------ Material provided ------
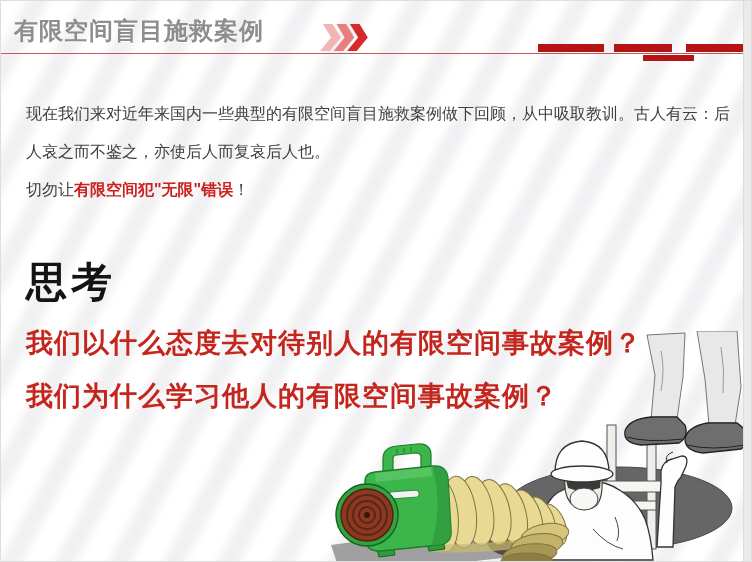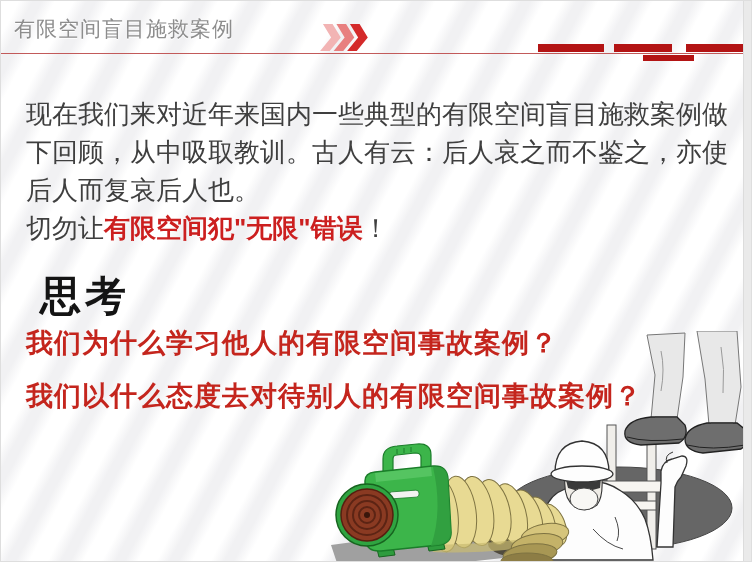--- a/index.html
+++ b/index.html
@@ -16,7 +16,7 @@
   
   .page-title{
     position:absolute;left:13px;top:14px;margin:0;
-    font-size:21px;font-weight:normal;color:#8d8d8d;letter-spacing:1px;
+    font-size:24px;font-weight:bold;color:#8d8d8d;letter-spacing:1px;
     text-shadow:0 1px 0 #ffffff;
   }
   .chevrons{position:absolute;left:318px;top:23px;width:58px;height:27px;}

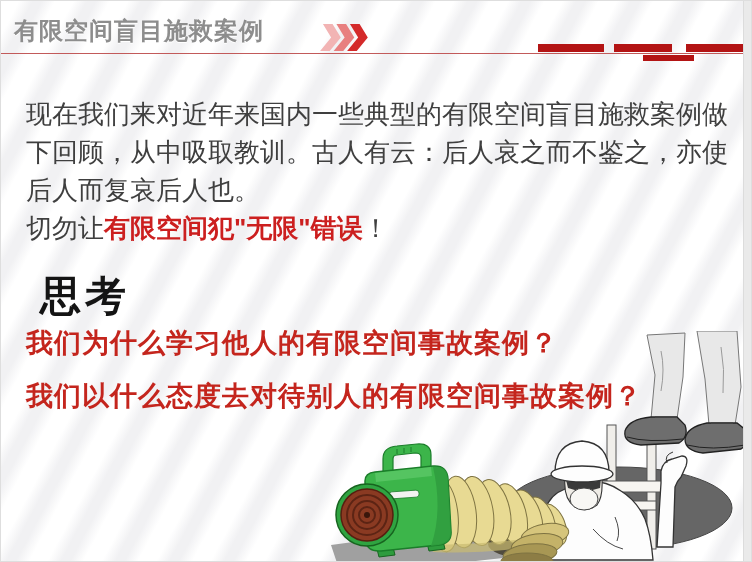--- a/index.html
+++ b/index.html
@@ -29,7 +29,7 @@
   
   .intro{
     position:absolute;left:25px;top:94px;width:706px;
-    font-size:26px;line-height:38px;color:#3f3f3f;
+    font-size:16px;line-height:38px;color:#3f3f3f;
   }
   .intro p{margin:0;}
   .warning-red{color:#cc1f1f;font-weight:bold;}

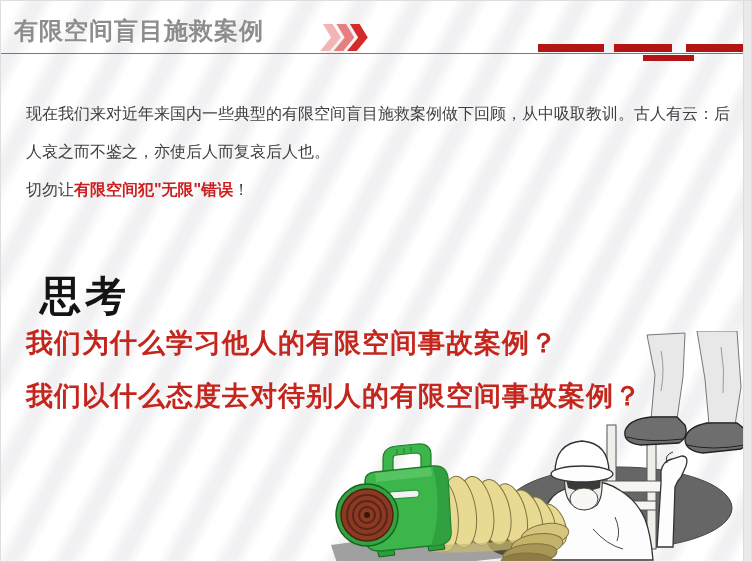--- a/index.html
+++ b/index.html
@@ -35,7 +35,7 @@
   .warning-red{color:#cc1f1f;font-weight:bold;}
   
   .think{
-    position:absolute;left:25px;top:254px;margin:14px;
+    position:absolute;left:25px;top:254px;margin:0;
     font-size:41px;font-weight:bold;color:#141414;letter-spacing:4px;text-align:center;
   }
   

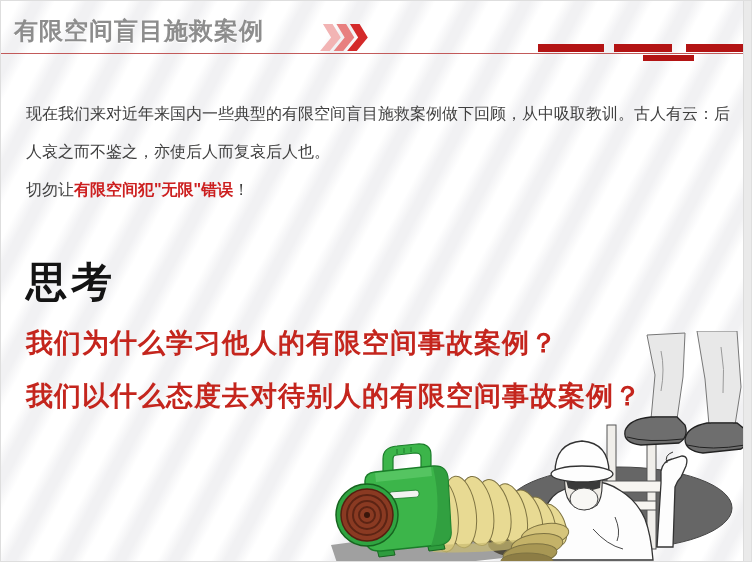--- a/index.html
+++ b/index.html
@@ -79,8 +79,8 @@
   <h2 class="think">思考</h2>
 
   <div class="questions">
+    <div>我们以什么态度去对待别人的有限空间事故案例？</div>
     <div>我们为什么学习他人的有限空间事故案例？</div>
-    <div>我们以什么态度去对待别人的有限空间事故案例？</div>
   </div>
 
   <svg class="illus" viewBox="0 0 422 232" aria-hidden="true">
------
Without the pictures, return the listing above from its first line through the line that has "-29,7 +29,7 @@".

--- a/index.html
+++ b/index.html
@@ -16,7 +16,7 @@
   
   .page-title{
     position:absolute;left:13px;top:14px;margin:0;
-    font-size:21px;font-weight:normal;color:#8d8d8d;letter-spacing:1px;
+    font-size:24px;font-weight:bold;color:#8d8d8d;letter-spacing:1px;
     text-shadow:0 1px 0 #ffffff;
   }
   .chevrons{position:absolute;left:318px;top:23px;width:58px;height:27px;}

--- a/index.html
+++ b/index.html
@@ -29,7 +29,7 @@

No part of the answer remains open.